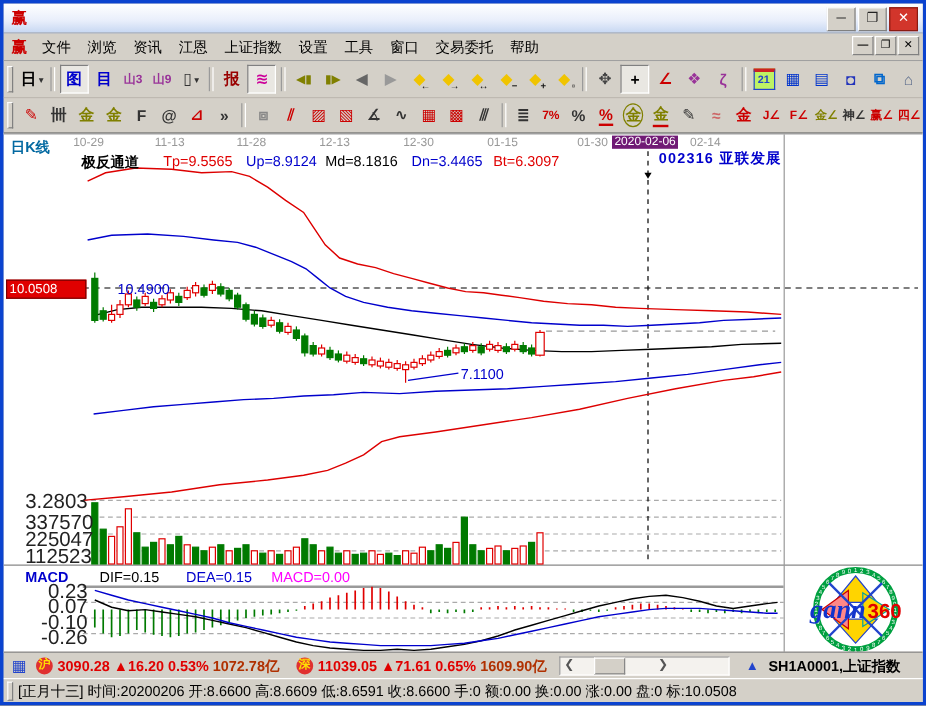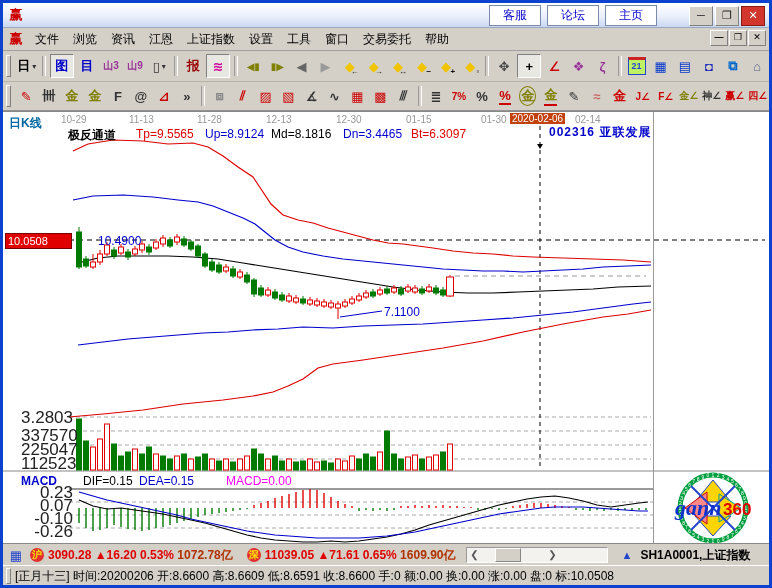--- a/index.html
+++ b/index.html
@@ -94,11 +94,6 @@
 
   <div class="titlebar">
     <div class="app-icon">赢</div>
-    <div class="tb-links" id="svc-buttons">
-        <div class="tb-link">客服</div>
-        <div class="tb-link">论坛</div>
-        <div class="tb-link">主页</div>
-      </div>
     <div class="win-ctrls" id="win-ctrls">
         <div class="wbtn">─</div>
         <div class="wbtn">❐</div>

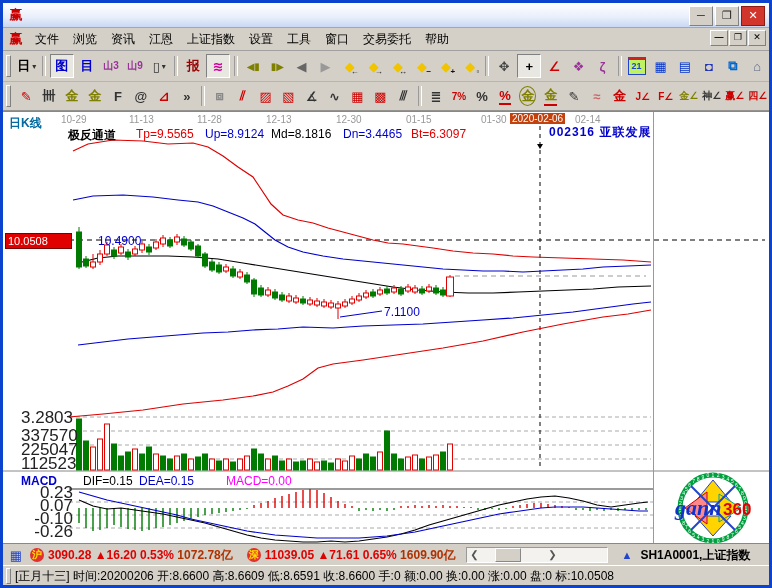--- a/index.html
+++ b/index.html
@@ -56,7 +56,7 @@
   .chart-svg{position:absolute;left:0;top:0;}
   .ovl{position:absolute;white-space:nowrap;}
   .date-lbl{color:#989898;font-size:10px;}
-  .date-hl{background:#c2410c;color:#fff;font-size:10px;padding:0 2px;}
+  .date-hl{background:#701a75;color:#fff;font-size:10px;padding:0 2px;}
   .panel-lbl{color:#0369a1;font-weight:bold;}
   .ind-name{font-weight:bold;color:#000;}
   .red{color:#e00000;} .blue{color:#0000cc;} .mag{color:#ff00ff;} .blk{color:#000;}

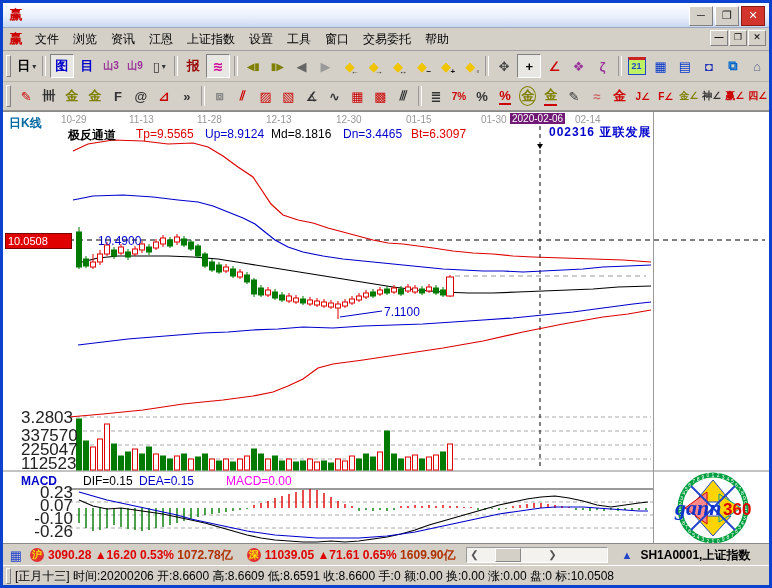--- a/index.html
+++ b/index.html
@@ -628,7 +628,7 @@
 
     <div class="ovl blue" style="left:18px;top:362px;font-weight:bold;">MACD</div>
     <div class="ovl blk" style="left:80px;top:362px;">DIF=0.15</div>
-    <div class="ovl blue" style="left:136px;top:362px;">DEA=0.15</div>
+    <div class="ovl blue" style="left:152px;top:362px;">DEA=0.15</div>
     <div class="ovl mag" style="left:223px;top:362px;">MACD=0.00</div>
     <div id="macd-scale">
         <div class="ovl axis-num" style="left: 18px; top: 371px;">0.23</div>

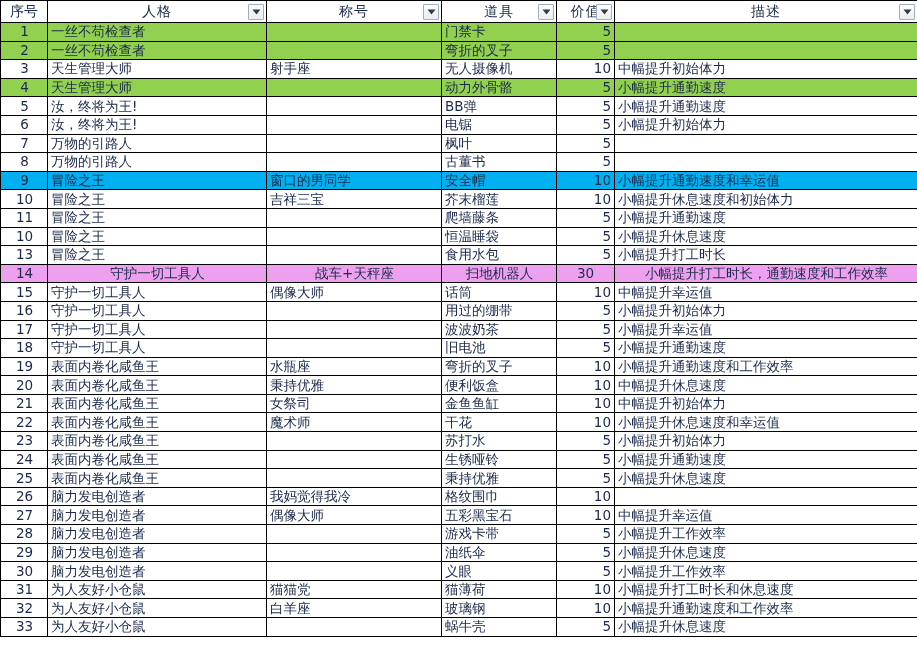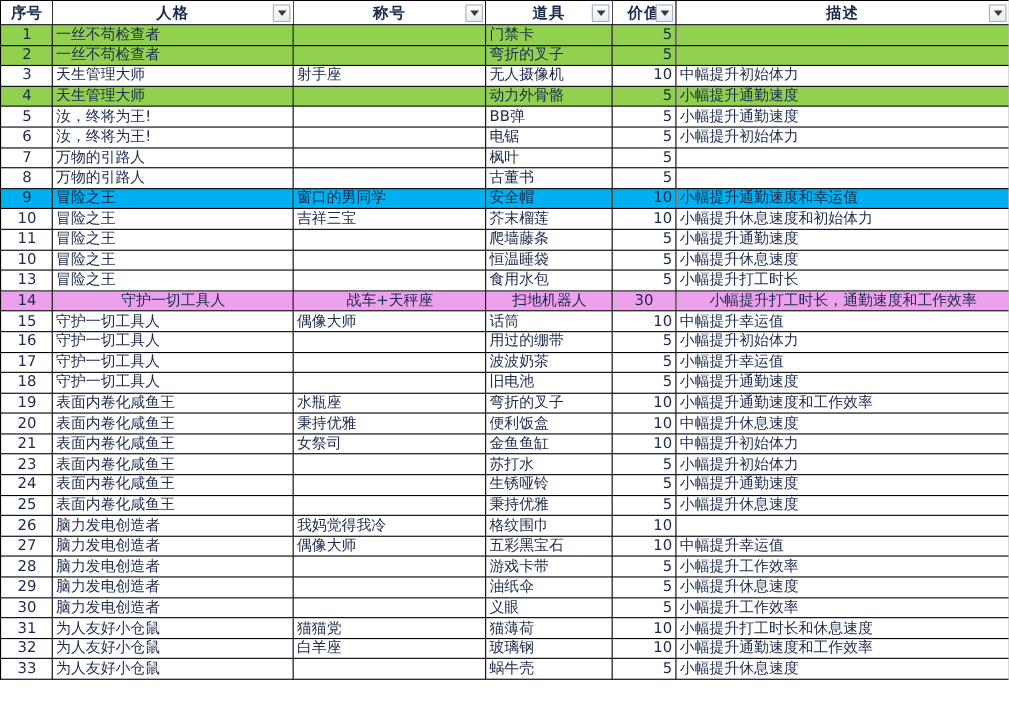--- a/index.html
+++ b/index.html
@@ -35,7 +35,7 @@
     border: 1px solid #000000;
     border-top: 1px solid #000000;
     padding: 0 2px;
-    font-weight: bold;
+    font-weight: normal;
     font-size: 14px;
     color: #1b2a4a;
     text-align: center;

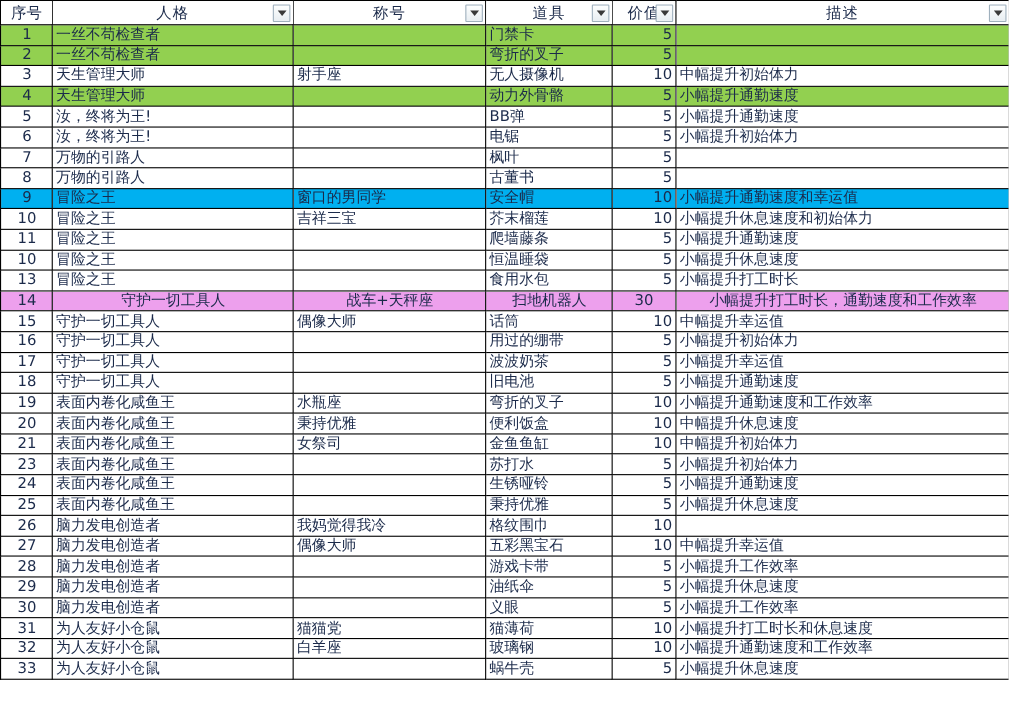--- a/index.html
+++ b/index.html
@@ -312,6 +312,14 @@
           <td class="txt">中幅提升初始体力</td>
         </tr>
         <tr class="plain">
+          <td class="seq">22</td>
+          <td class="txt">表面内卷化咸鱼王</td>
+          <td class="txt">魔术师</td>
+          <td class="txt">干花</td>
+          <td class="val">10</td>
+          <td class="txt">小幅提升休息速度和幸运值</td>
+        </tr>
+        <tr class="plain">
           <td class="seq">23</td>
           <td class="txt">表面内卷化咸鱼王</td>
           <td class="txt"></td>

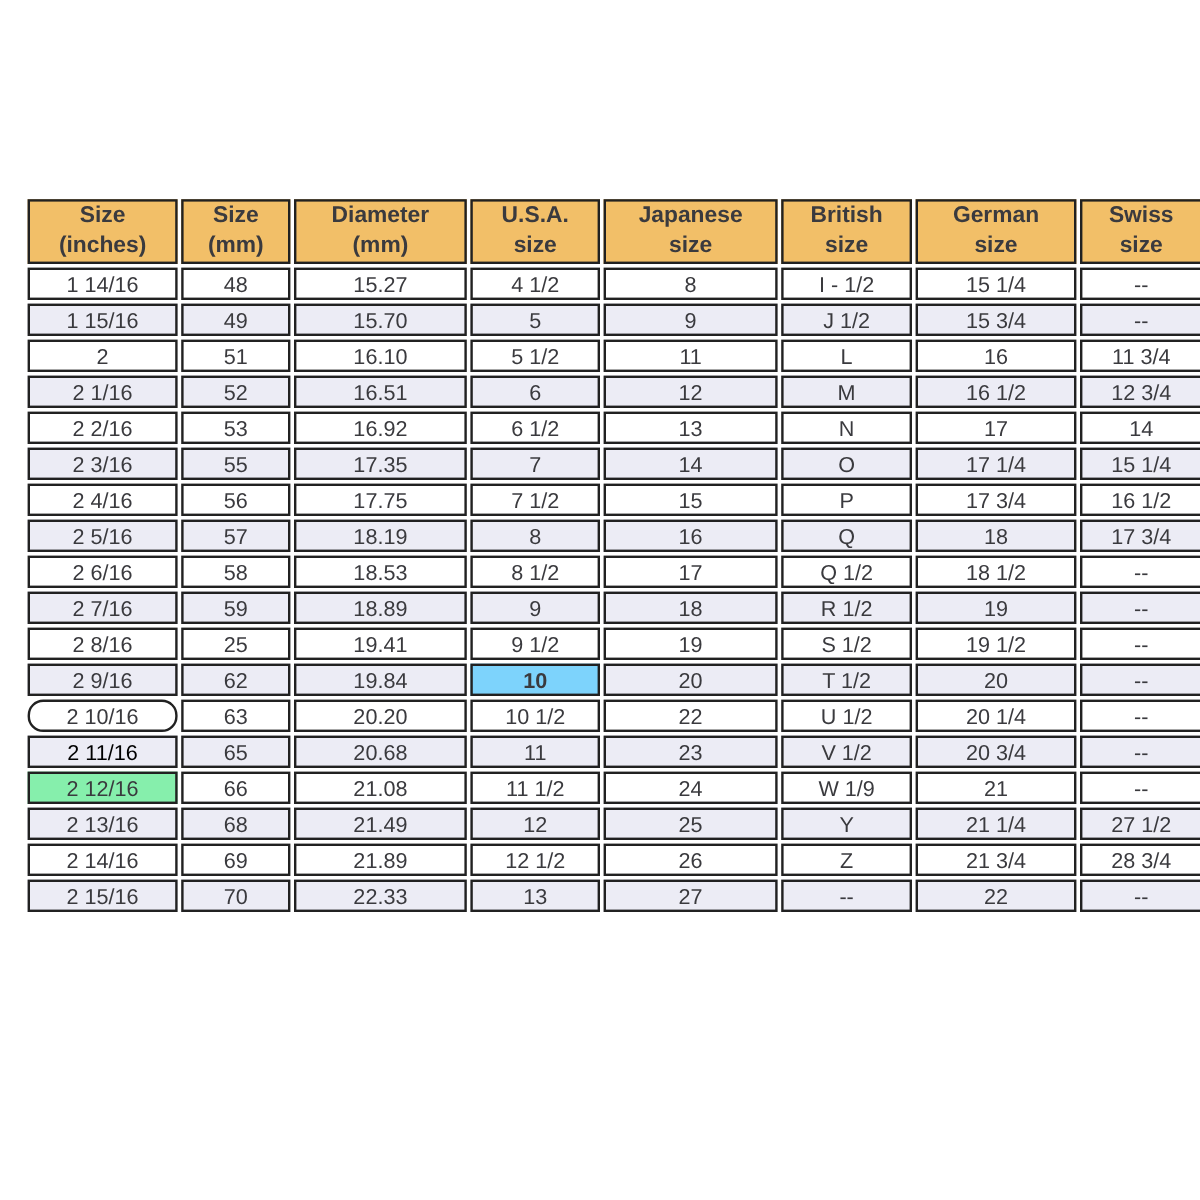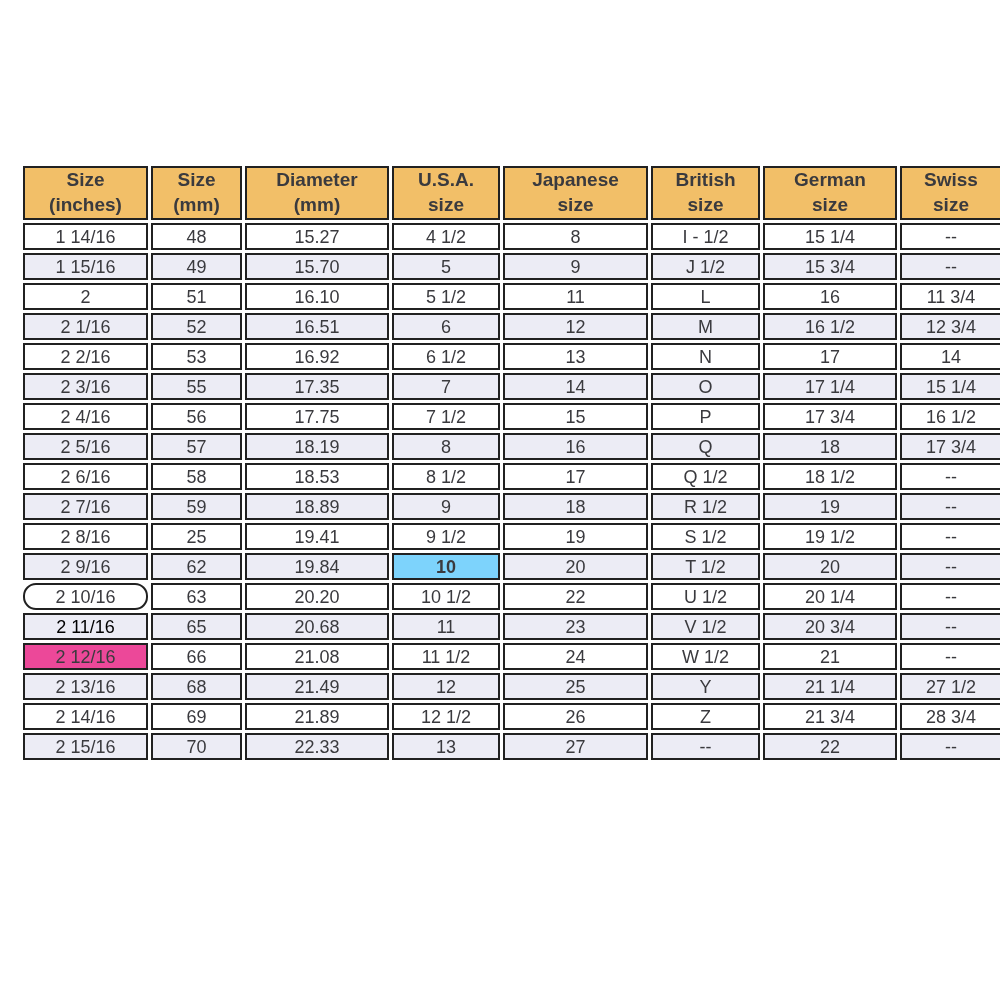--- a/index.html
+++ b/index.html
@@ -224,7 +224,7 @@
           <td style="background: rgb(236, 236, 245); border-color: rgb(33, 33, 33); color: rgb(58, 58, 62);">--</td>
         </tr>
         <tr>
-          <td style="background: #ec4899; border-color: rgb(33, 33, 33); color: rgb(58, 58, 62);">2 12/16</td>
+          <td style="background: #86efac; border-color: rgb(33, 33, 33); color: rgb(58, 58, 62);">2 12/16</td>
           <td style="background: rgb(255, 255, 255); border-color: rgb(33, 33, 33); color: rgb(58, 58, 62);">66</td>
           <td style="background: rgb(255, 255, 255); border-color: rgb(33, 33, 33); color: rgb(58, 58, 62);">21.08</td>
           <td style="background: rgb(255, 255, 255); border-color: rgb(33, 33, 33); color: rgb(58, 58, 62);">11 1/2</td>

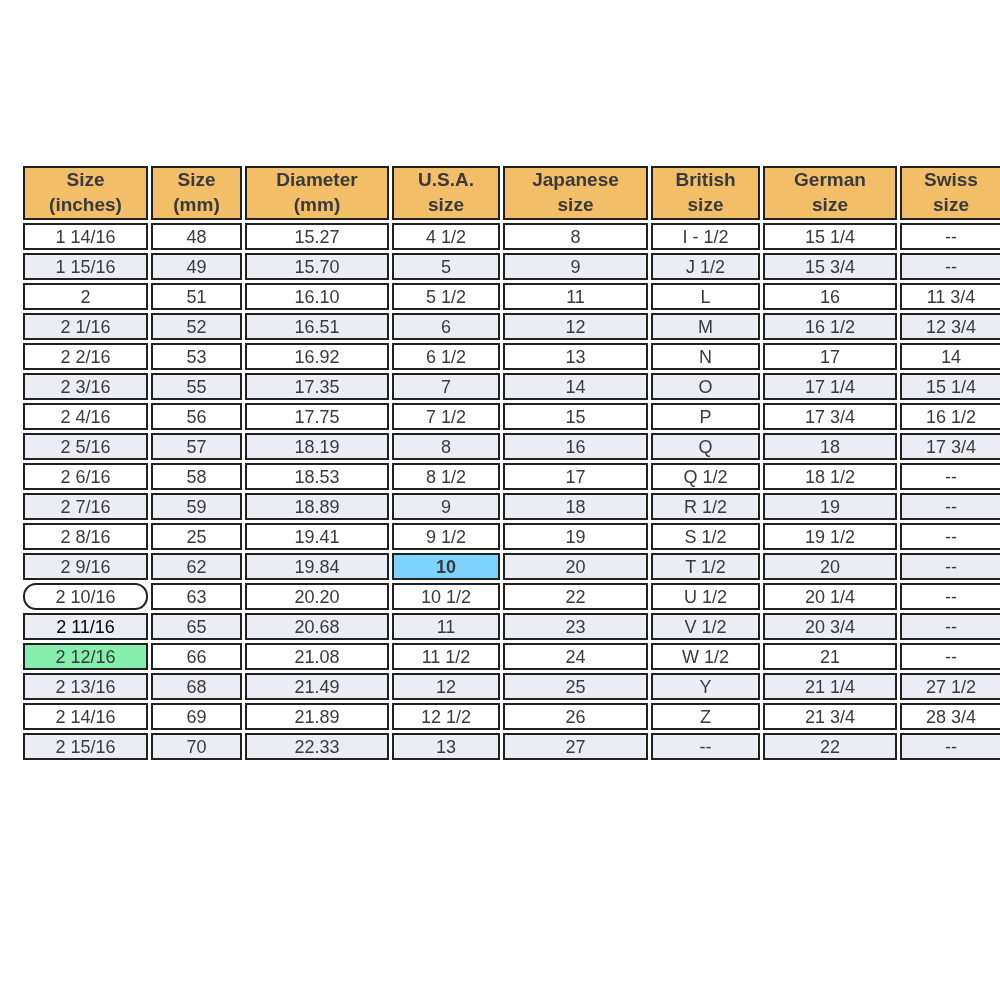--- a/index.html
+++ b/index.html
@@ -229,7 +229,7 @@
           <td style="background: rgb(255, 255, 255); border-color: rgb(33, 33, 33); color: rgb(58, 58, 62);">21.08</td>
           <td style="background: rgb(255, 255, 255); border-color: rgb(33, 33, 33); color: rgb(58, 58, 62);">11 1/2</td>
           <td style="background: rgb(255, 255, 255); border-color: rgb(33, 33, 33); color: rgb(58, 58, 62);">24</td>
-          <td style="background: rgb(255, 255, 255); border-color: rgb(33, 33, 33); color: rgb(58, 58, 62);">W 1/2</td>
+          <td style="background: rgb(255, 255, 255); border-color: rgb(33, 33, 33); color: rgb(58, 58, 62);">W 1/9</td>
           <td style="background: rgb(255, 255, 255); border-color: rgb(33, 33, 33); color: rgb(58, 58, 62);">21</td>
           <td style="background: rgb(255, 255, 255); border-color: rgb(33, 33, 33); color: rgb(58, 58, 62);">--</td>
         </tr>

.....

# What is needed
All entries, top to bottom, should be retyped exactly; the pictures should not be.

# Answer to the exercise
--- a/index.html
+++ b/index.html
@@ -94,11 +94,6 @@
 
   <div class="titlebar">
     <div class="app-icon">赢</div>
-    <div class="tb-links" id="svc-buttons">
-        <div class="tb-link">客服</div>
-        <div class="tb-link">论坛</div>
-        <div class="tb-link">主页</div>
-      </div>
     <div class="win-ctrls" id="win-ctrls">
         <div class="wbtn">─</div>
         <div class="wbtn">❐</div>

--- a/index.html
+++ b/index.html
@@ -56,7 +56,7 @@
   .chart-svg{position:absolute;left:0;top:0;}
   .ovl{position:absolute;white-space:nowrap;}
   .date-lbl{color:#989898;font-size:10px;}
-  .date-hl{background:#c2410c;color:#fff;font-size:10px;padding:0 2px;}
+  .date-hl{background:#701a75;color:#fff;font-size:10px;padding:0 2px;}
   .panel-lbl{color:#0369a1;font-weight:bold;}
   .ind-name{font-weight:bold;color:#000;}
   .red{color:#e00000;} .blue{color:#0000cc;} .mag{color:#ff00ff;} .blk{color:#000;}

--- a/index.html
+++ b/index.html
@@ -628,7 +628,7 @@
 
     <div class="ovl blue" style="left:18px;top:362px;font-weight:bold;">MACD</div>
     <div class="ovl blk" style="left:80px;top:362px;">DIF=0.15</div>
-    <div class="ovl blue" style="left:136px;top:362px;">DEA=0.15</div>
+    <div class="ovl blue" style="left:152px;top:362px;">DEA=0.15</div>
     <div class="ovl mag" style="left:223px;top:362px;">MACD=0.00</div>
     <div id="macd-scale">
         <div class="ovl axis-num" style="left: 18px; top: 371px;">0.23</div>

--- a/index.html
+++ b/index.html
@@ -35,7 +35,7 @@
     border: 1px solid #000000;
     border-top: 1px solid #000000;
     padding: 0 2px;
-    font-weight: bold;
+    font-weight: normal;
     font-size: 14px;
     color: #1b2a4a;
     text-align: center;

--- a/index.html
+++ b/index.html
@@ -312,6 +312,14 @@
           <td class="txt">中幅提升初始体力</td>
         </tr>
         <tr class="plain">
+          <td class="seq">22</td>
+          <td class="txt">表面内卷化咸鱼王</td>
+          <td class="txt">魔术师</td>
+          <td class="txt">干花</td>
+          <td class="val">10</td>
+          <td class="txt">小幅提升休息速度和幸运值</td>
+        </tr>
+        <tr class="plain">
           <td class="seq">23</td>
           <td class="txt">表面内卷化咸鱼王</td>
           <td class="txt"></td>

--- a/index.html
+++ b/index.html
@@ -224,7 +224,7 @@
           <td style="background: rgb(236, 236, 245); border-color: rgb(33, 33, 33); color: rgb(58, 58, 62);">--</td>
         </tr>
         <tr>
-          <td style="background: #ec4899; border-color: rgb(33, 33, 33); color: rgb(58, 58, 62);">2 12/16</td>
+          <td style="background: #86efac; border-color: rgb(33, 33, 33); color: rgb(58, 58, 62);">2 12/16</td>
           <td style="background: rgb(255, 255, 255); border-color: rgb(33, 33, 33); color: rgb(58, 58, 62);">66</td>
           <td style="background: rgb(255, 255, 255); border-color: rgb(33, 33, 33); color: rgb(58, 58, 62);">21.08</td>
           <td style="background: rgb(255, 255, 255); border-color: rgb(33, 33, 33); color: rgb(58, 58, 62);">11 1/2</td>

--- a/index.html
+++ b/index.html
@@ -229,7 +229,7 @@
           <td style="background: rgb(255, 255, 255); border-color: rgb(33, 33, 33); color: rgb(58, 58, 62);">21.08</td>
           <td style="background: rgb(255, 255, 255); border-color: rgb(33, 33, 33); color: rgb(58, 58, 62);">11 1/2</td>
           <td style="background: rgb(255, 255, 255); border-color: rgb(33, 33, 33); color: rgb(58, 58, 62);">24</td>
-          <td style="background: rgb(255, 255, 255); border-color: rgb(33, 33, 33); color: rgb(58, 58, 62);">W 1/2</td>
+          <td style="background: rgb(255, 255, 255); border-color: rgb(33, 33, 33); color: rgb(58, 58, 62);">W 1/9</td>
           <td style="background: rgb(255, 255, 255); border-color: rgb(33, 33, 33); color: rgb(58, 58, 62);">21</td>
           <td style="background: rgb(255, 255, 255); border-color: rgb(33, 33, 33); color: rgb(58, 58, 62);">--</td>
         </tr>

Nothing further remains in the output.